(Stored data entries)

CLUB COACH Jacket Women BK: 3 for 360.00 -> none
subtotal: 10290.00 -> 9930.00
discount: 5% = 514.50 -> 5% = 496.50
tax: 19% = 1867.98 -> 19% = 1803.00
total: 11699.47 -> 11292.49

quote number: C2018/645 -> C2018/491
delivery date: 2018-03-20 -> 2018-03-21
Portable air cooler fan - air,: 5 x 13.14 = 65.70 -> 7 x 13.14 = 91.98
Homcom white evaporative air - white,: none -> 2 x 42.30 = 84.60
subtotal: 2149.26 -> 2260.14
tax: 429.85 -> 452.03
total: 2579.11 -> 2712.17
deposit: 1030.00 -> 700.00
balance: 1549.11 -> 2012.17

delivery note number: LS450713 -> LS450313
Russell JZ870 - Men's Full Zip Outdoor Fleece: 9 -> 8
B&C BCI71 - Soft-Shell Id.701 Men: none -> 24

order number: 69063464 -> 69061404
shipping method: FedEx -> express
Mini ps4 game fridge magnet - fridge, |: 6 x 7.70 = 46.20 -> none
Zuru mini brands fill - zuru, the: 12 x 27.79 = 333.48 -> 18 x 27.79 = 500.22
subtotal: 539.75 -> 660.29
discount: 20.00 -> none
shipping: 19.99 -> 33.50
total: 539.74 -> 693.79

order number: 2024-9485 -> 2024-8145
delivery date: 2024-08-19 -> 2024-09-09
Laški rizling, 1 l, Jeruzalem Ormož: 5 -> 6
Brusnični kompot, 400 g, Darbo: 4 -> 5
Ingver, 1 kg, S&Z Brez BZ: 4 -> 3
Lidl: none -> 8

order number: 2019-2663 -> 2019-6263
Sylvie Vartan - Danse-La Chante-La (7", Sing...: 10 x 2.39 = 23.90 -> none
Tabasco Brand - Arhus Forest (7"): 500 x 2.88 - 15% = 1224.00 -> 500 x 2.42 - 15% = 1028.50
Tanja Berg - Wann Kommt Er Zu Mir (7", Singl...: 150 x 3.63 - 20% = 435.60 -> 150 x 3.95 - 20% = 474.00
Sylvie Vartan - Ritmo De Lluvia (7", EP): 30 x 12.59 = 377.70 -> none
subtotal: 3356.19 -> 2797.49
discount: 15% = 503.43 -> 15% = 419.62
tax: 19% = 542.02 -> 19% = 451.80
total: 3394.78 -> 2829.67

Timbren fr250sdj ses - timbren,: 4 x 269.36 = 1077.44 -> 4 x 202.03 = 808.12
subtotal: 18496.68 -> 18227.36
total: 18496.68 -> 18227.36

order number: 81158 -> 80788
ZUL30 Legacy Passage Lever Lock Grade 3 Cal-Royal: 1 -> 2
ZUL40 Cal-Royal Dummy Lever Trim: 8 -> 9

What you should do => All of the entries above are to be written out again exactly.

Exercise output =>
CLUB COACH Jacket Women BK: 3 for 360.00 -> none
subtotal: 10290.00 -> 9930.00
discount: 5% = 514.50 -> 5% = 496.50
tax: 19% = 1867.98 -> 19% = 1803.00
total: 11699.47 -> 11292.49

quote number: C2018/645 -> C2018/491
delivery date: 2018-03-20 -> 2018-03-21
Portable air cooler fan - air,: 5 x 13.14 = 65.70 -> 7 x 13.14 = 91.98
Homcom white evaporative air - white,: none -> 2 x 42.30 = 84.60
subtotal: 2149.26 -> 2260.14
tax: 429.85 -> 452.03
total: 2579.11 -> 2712.17
deposit: 1030.00 -> 700.00
balance: 1549.11 -> 2012.17

delivery note number: LS450713 -> LS450313
Russell JZ870 - Men's Full Zip Outdoor Fleece: 9 -> 8
B&C BCI71 - Soft-Shell Id.701 Men: none -> 24

order number: 69063464 -> 69061404
shipping method: FedEx -> express
Mini ps4 game fridge magnet - fridge, |: 6 x 7.70 = 46.20 -> none
Zuru mini brands fill - zuru, the: 12 x 27.79 = 333.48 -> 18 x 27.79 = 500.22
subtotal: 539.75 -> 660.29
discount: 20.00 -> none
shipping: 19.99 -> 33.50
total: 539.74 -> 693.79

order number: 2024-9485 -> 2024-8145
delivery date: 2024-08-19 -> 2024-09-09
Laški rizling, 1 l, Jeruzalem Ormož: 5 -> 6
Brusnični kompot, 400 g, Darbo: 4 -> 5
Ingver, 1 kg, S&Z Brez BZ: 4 -> 3
Lidl: none -> 8

order number: 2019-2663 -> 2019-6263
Sylvie Vartan - Danse-La Chante-La (7", Sing...: 10 x 2.39 = 23.90 -> none
Tabasco Brand - Arhus Forest (7"): 500 x 2.88 - 15% = 1224.00 -> 500 x 2.42 - 15% = 1028.50
Tanja Berg - Wann Kommt Er Zu Mir (7", Singl...: 150 x 3.63 - 20% = 435.60 -> 150 x 3.95 - 20% = 474.00
Sylvie Vartan - Ritmo De Lluvia (7", EP): 30 x 12.59 = 377.70 -> none
subtotal: 3356.19 -> 2797.49
discount: 15% = 503.43 -> 15% = 419.62
tax: 19% = 542.02 -> 19% = 451.80
total: 3394.78 -> 2829.67

Timbren fr250sdj ses - timbren,: 4 x 269.36 = 1077.44 -> 4 x 202.03 = 808.12
subtotal: 18496.68 -> 18227.36
total: 18496.68 -> 18227.36

order number: 81158 -> 80788
ZUL30 Legacy Passage Lever Lock Grade 3 Cal-Royal: 1 -> 2
ZUL40 Cal-Royal Dummy Lever Trim: 8 -> 9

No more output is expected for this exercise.